* [Change listing data]:
┌──
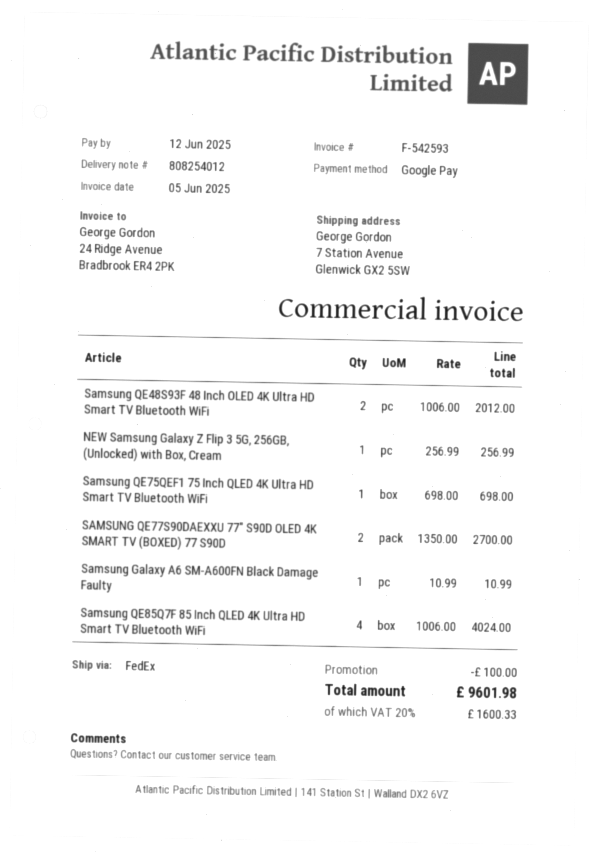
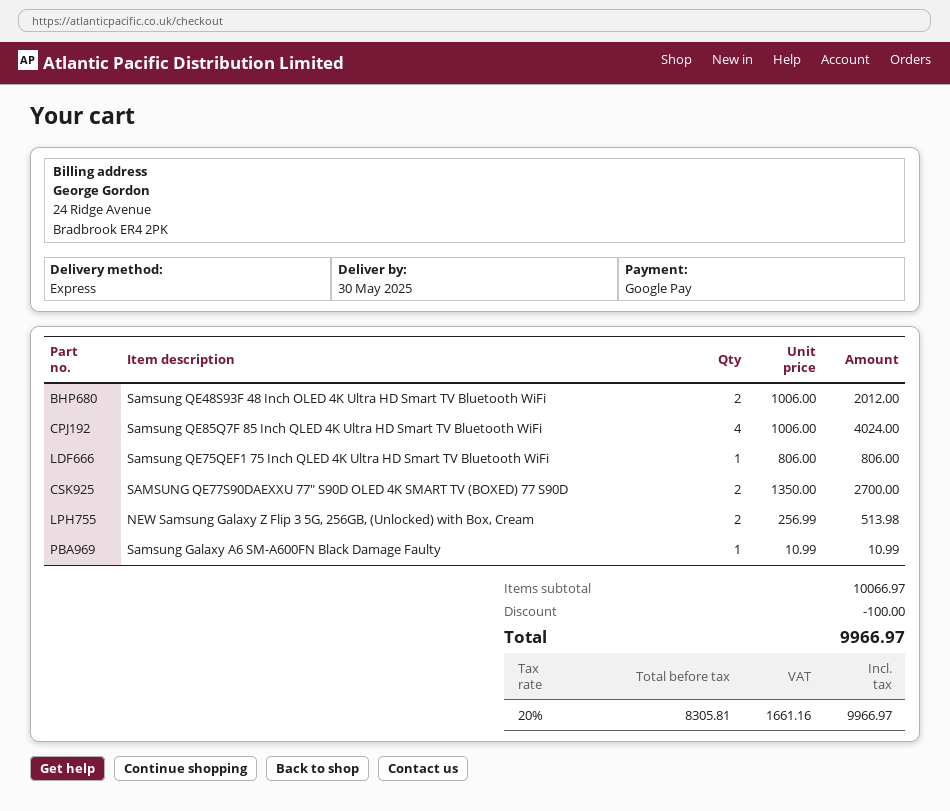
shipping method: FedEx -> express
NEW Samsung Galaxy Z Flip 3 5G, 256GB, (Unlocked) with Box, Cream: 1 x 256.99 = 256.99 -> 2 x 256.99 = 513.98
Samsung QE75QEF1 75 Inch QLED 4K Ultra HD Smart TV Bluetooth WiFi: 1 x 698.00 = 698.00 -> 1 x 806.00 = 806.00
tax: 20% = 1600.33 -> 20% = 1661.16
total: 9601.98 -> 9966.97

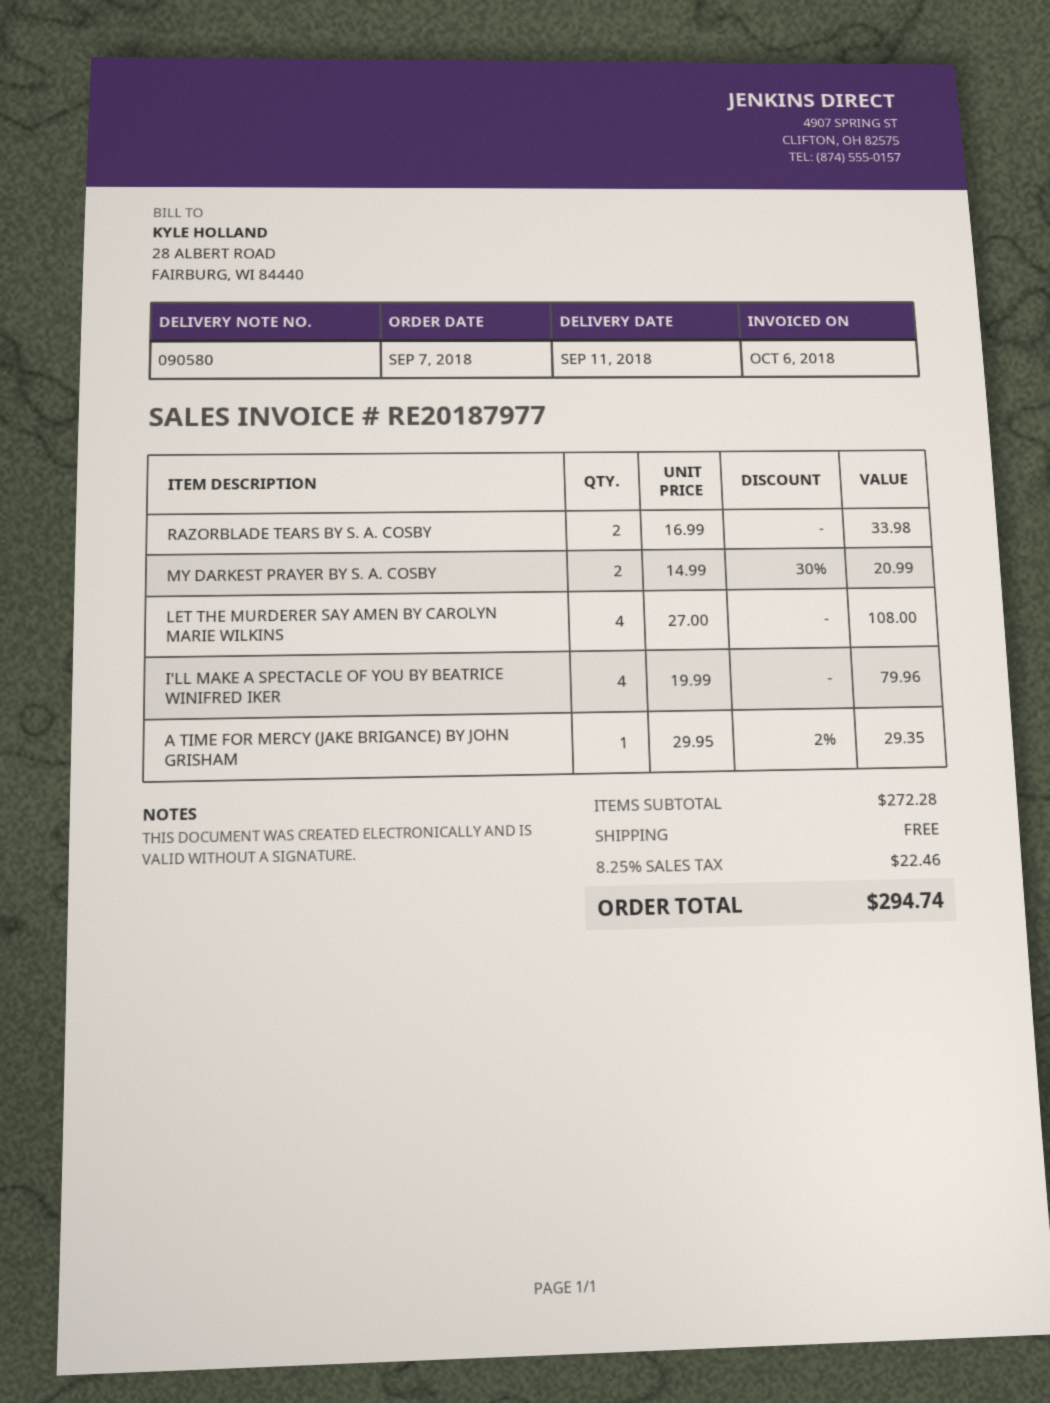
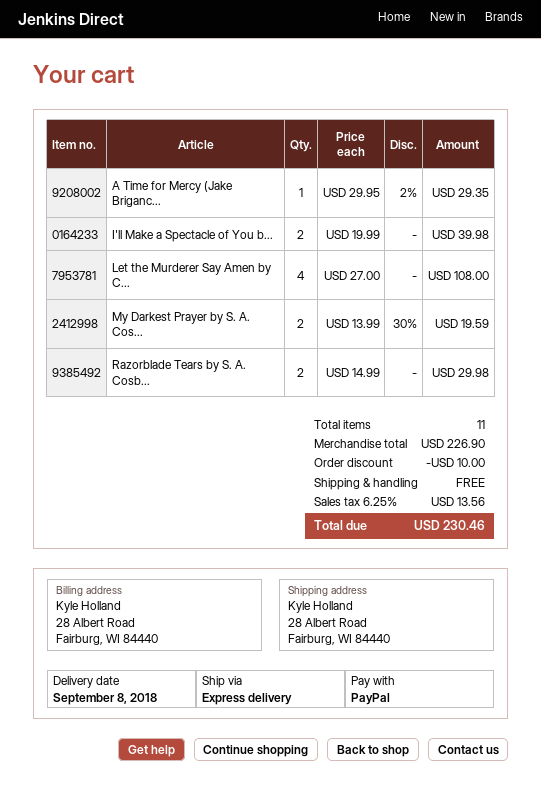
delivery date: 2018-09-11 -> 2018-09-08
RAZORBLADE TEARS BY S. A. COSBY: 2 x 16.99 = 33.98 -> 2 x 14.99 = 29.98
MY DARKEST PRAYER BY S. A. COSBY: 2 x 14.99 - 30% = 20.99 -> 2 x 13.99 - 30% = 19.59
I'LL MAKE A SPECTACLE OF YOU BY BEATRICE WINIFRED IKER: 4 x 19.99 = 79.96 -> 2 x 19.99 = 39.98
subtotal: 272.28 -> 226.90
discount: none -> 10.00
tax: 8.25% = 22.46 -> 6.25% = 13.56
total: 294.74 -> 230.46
└──
* [Work request]:
For each line of the data that has the word "Samsung", report that line.

* [Response to the exercise]:
NEW Samsung Galaxy Z Flip 3 5G, 256GB, (Unlocked) with Box, Cream: 1 x 256.99 = 256.99 -> 2 x 256.99 = 513.98
Samsung QE75QEF1 75 Inch QLED 4K Ultra HD Smart TV Bluetooth WiFi: 1 x 698.00 = 698.00 -> 1 x 806.00 = 806.00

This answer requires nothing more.